The task -
Include no pictures. Output exactly the lines from the one that contains "<div> <div> <div>БЛОК" through the final line of the entries.

Provided information -
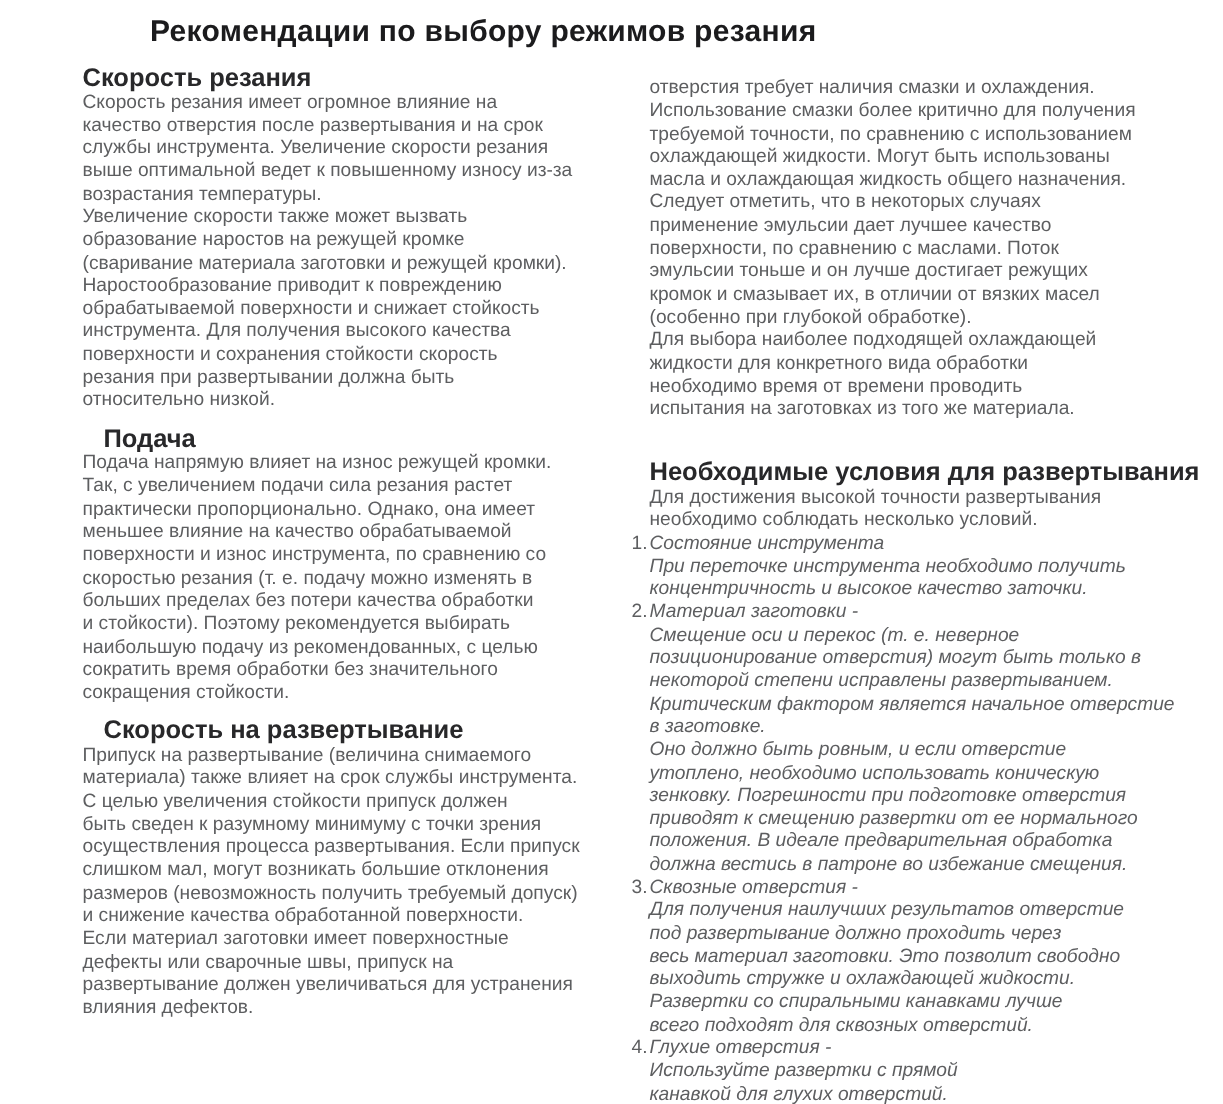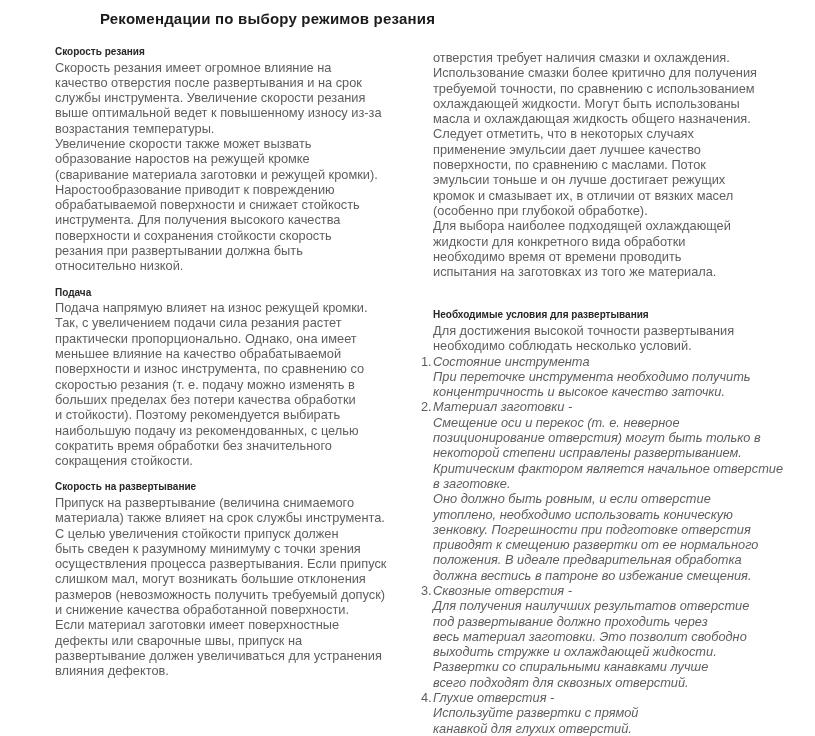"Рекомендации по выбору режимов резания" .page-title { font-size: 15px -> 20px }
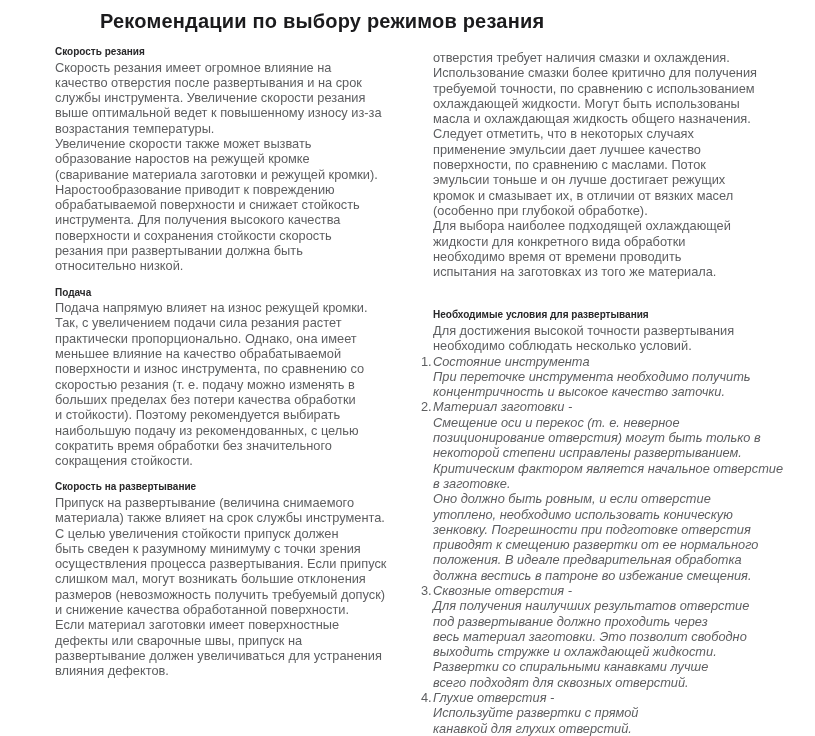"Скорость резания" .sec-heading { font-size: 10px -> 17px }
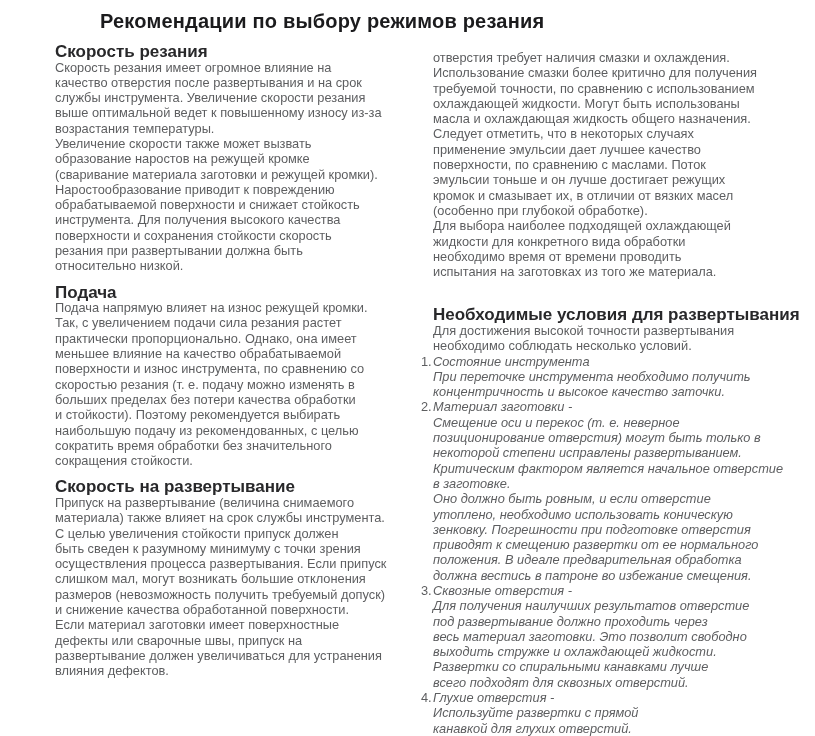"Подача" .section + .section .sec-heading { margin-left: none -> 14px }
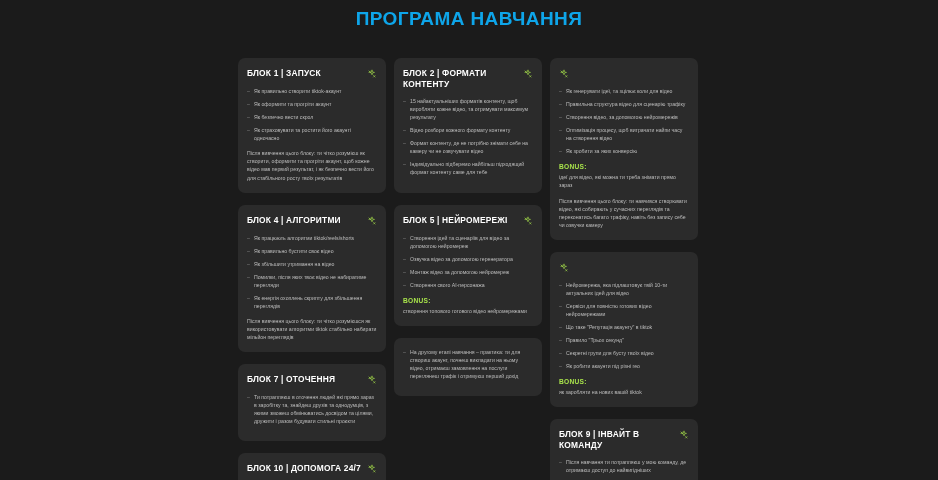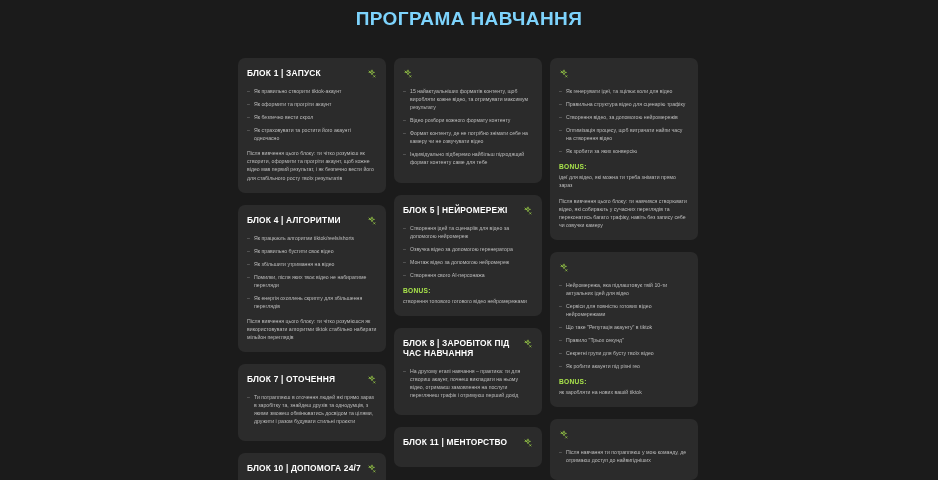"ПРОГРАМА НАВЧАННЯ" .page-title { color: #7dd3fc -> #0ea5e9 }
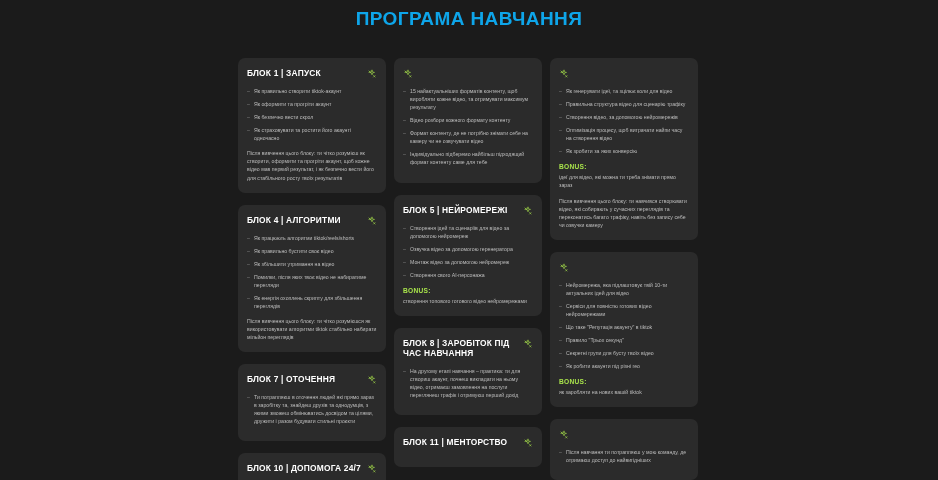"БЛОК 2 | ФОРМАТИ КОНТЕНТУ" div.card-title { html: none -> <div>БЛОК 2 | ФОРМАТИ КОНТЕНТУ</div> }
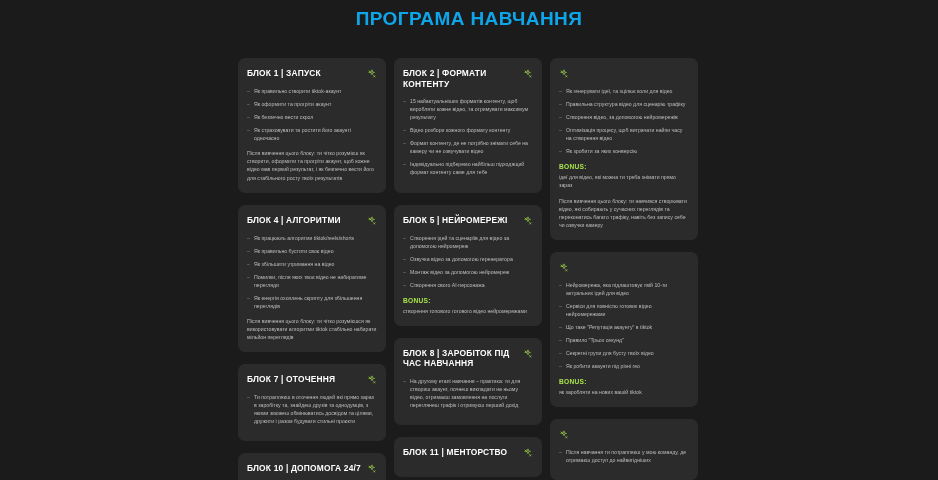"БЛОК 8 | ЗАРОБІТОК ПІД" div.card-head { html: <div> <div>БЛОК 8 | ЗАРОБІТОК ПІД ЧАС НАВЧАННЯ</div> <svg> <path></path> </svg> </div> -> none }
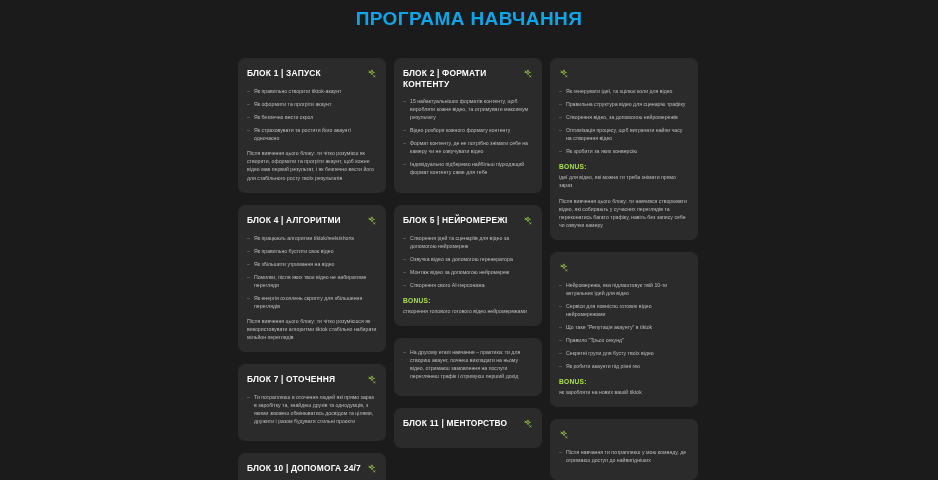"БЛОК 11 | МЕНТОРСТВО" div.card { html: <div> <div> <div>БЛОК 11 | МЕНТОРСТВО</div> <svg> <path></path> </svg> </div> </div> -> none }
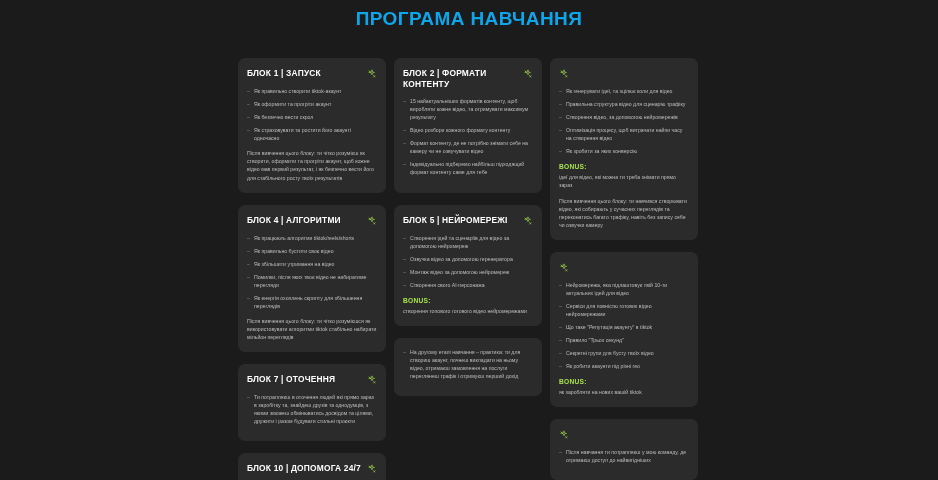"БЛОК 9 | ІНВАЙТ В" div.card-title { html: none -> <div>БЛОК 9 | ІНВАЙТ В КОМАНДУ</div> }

Exercise output -
"БЛОК 11 | МЕНТОРСТВО" div.card { html: <div> <div> <div>БЛОК 11 | МЕНТОРСТВО</div> <svg> <path></path> </svg> </div> </div> -> none }
"БЛОК 9 | ІНВАЙТ В" div.card-title { html: none -> <div>БЛОК 9 | ІНВАЙТ В КОМАНДУ</div> }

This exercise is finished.